(Records from a dataset)
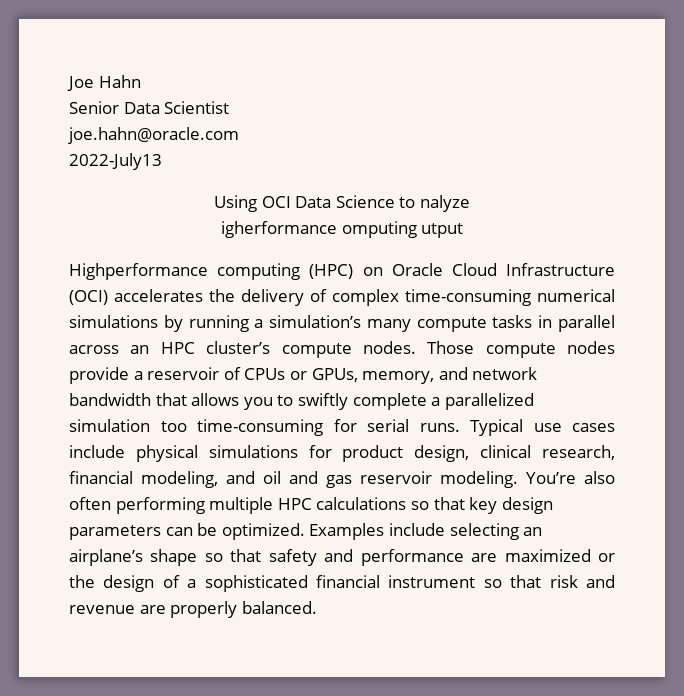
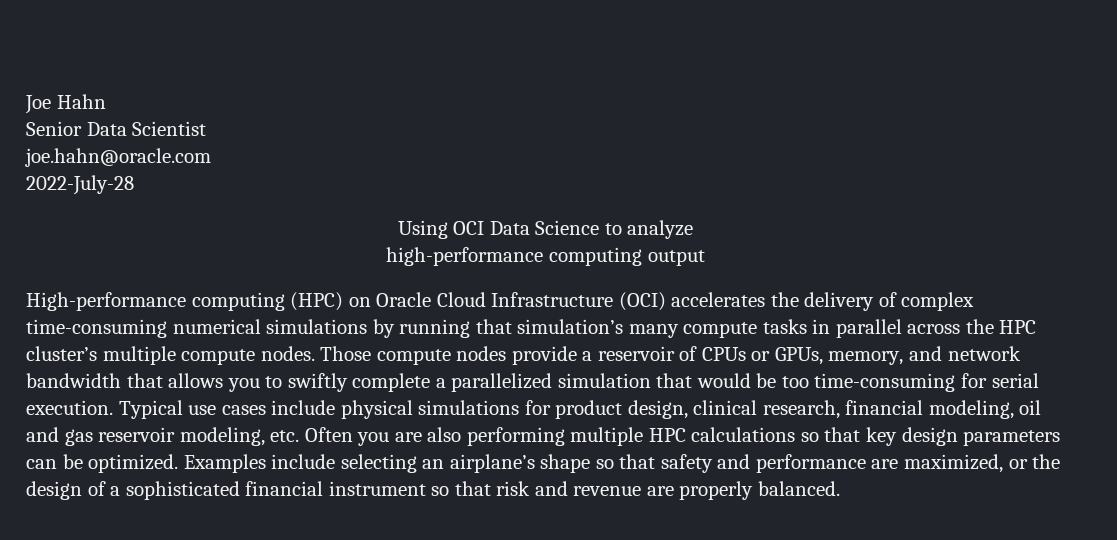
- 2022-July13
+ 2022-July-28
- Using OCI Data Science to nalyze
- igherformance omputing utput
- Highperformance computing (HPC) on Oracle Cloud Infrastructure (OCI) accelerates the delivery of complex time-consuming numerical simulations by running a simulation’s many compute tasks in parallel across an HPC cluster’s compute nodes.
+ Using OCI Data Science to analyze
+ high-performance computing output
+ High-performance computing (HPC) on Oracle Cloud Infrastructure (OCI) accelerates the delivery of complex time-consuming numerical simulations by running that simulation’s many compute tasks in parallel across the HPC cluster’s multiple compute nodes.
- Those compute nodes provide a reservoir of CPUs or GPUs, memory, and network bandwidth that allows you to swiftly complete a parallelized simulation too time-consuming for serial runs.
+ Those compute nodes provide a reservoir of CPUs or GPUs, memory, and network bandwidth that allows you to swiftly complete a parallelized simulation that would be too time-consuming for serial execution.
- Typical use cases include physical simulations for product design, clinical research, financial modeling, and oil and gas reservoir modeling. You’re also often performing multiple HPC calculations so that key design parameters can be optimized.
+ Typical use cases include physical simulations for product design, clinical research, financial modeling, oil and gas reservoir modeling, etc. Often you are also performing multiple HPC calculations so that key design parameters can be optimized.
- Examples include selecting an airplane’s shape so that safety and performance are maximized or the design of a sophisticated financial instrument so that risk and revenue are properly balanced.
+ Examples include selecting an airplane’s shape so that safety and performance are maximized, or the design of a sophisticated financial instrument so that risk and revenue are properly balanced.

**About this exercise:**
Each entry above should be printed again word for word, with any picture dropped.

**Exercise solution:**
- 2022-July13
+ 2022-July-28
- Using OCI Data Science to nalyze
- igherformance omputing utput
- Highperformance computing (HPC) on Oracle Cloud Infrastructure (OCI) accelerates the delivery of complex time-consuming numerical simulations by running a simulation’s many compute tasks in parallel across an HPC cluster’s compute nodes.
+ Using OCI Data Science to analyze
+ high-performance computing output
+ High-performance computing (HPC) on Oracle Cloud Infrastructure (OCI) accelerates the delivery of complex time-consuming numerical simulations by running that simulation’s many compute tasks in parallel across the HPC cluster’s multiple compute nodes.
- Those compute nodes provide a reservoir of CPUs or GPUs, memory, and network bandwidth that allows you to swiftly complete a parallelized simulation too time-consuming for serial runs.
+ Those compute nodes provide a reservoir of CPUs or GPUs, memory, and network bandwidth that allows you to swiftly complete a parallelized simulation that would be too time-consuming for serial execution.
- Typical use cases include physical simulations for product design, clinical research, financial modeling, and oil and gas reservoir modeling. You’re also often performing multiple HPC calculations so that key design parameters can be optimized.
+ Typical use cases include physical simulations for product design, clinical research, financial modeling, oil and gas reservoir modeling, etc. Often you are also performing multiple HPC calculations so that key design parameters can be optimized.
- Examples include selecting an airplane’s shape so that safety and performance are maximized or the design of a sophisticated financial instrument so that risk and revenue are properly balanced.
+ Examples include selecting an airplane’s shape so that safety and performance are maximized, or the design of a sophisticated financial instrument so that risk and revenue are properly balanced.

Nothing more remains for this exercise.